## GOAL OF THE EXERCISE
Your task is to copy every line of the entries that holds the word "desired".

## INPUT
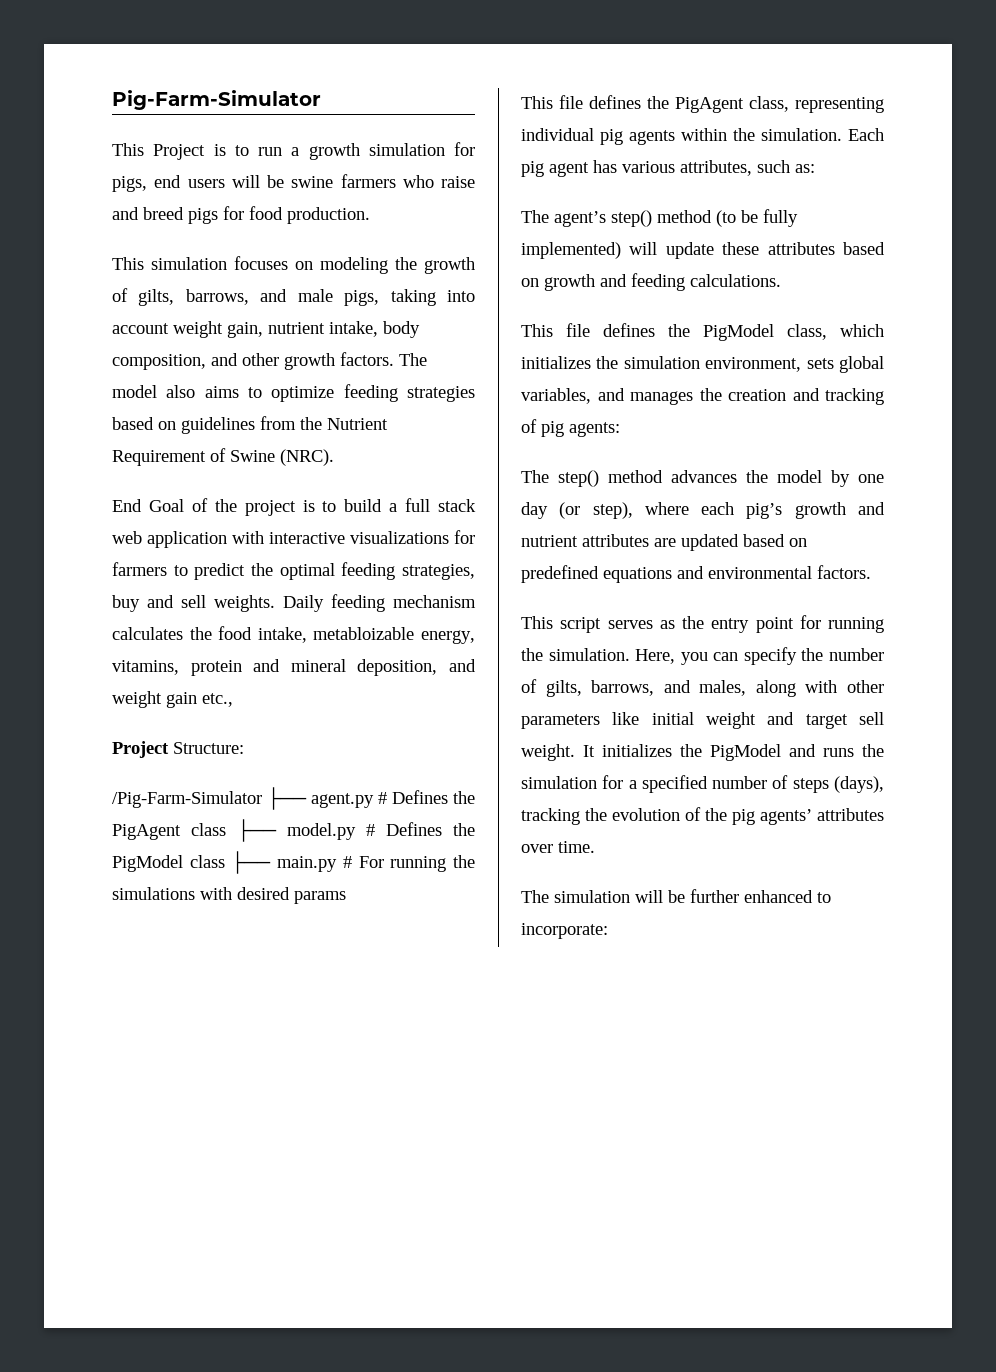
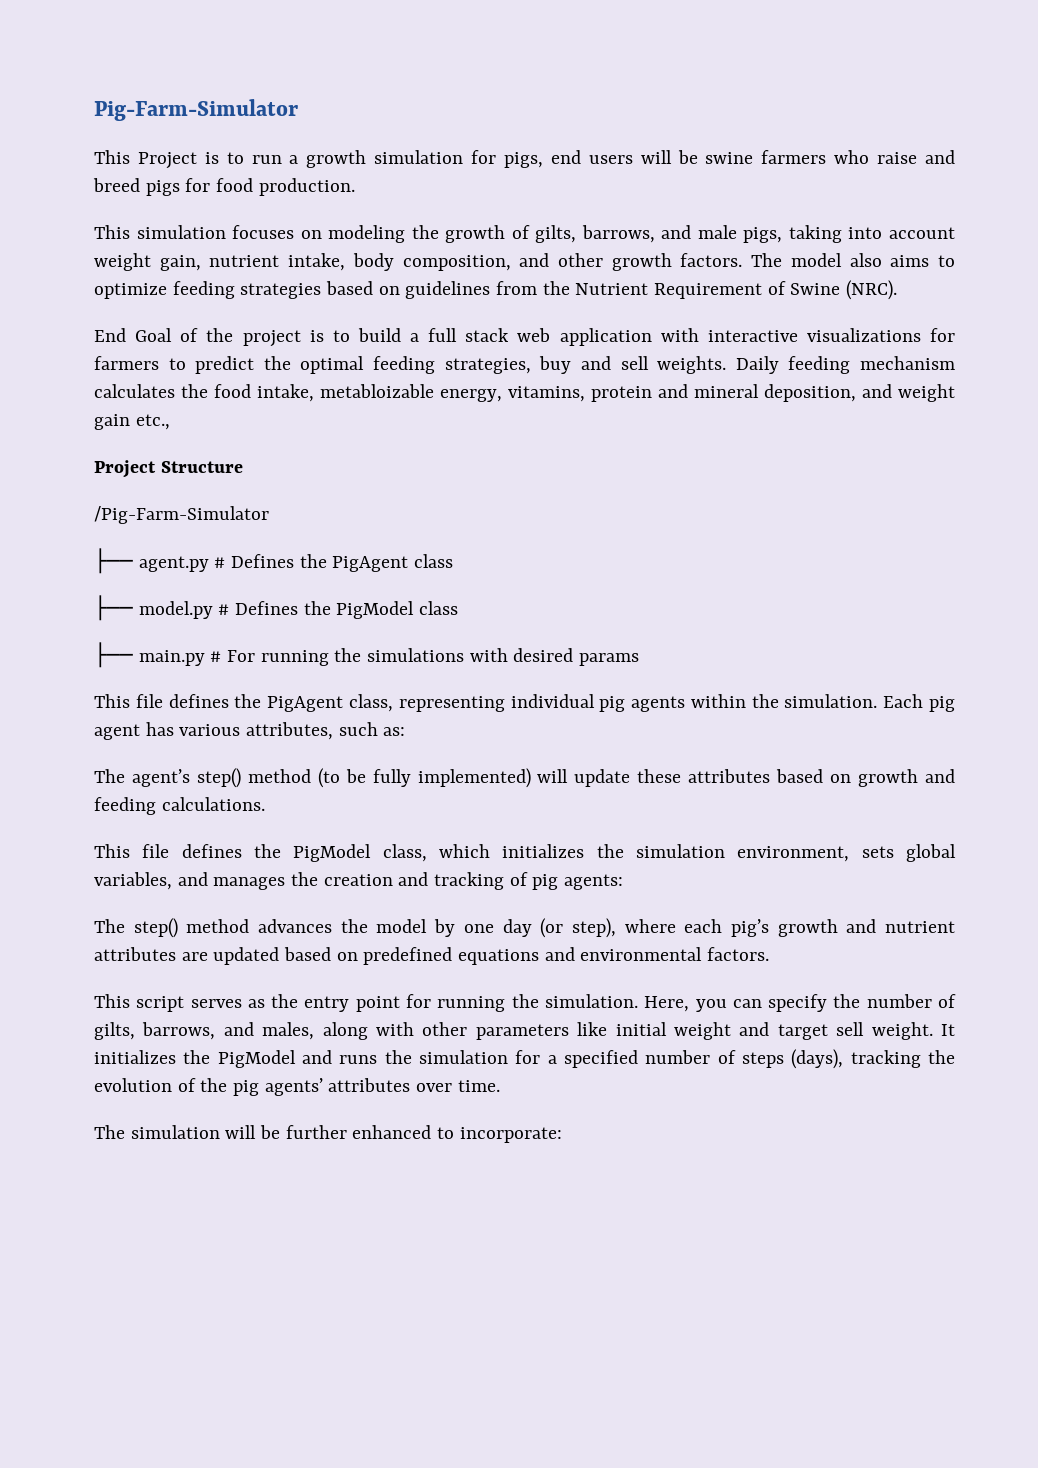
- Project Structure:
+ Project Structure
- /Pig-Farm-Simulator ├── agent.py # Defines the PigAgent class ├── model.py # Defines the PigModel class ├── main.py # For running the simulations with desired params
+ /Pig-Farm-Simulator
+ ├── agent.py # Defines the PigAgent class
+ ├── model.py # Defines the PigModel class
+ ├── main.py # For running the simulations with desired params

## SOLUTION FOR THIS PROBLEM
- /Pig-Farm-Simulator ├── agent.py # Defines the PigAgent class ├── model.py # Defines the PigModel class ├── main.py # For running the simulations with desired params
+ ├── main.py # For running the simulations with desired params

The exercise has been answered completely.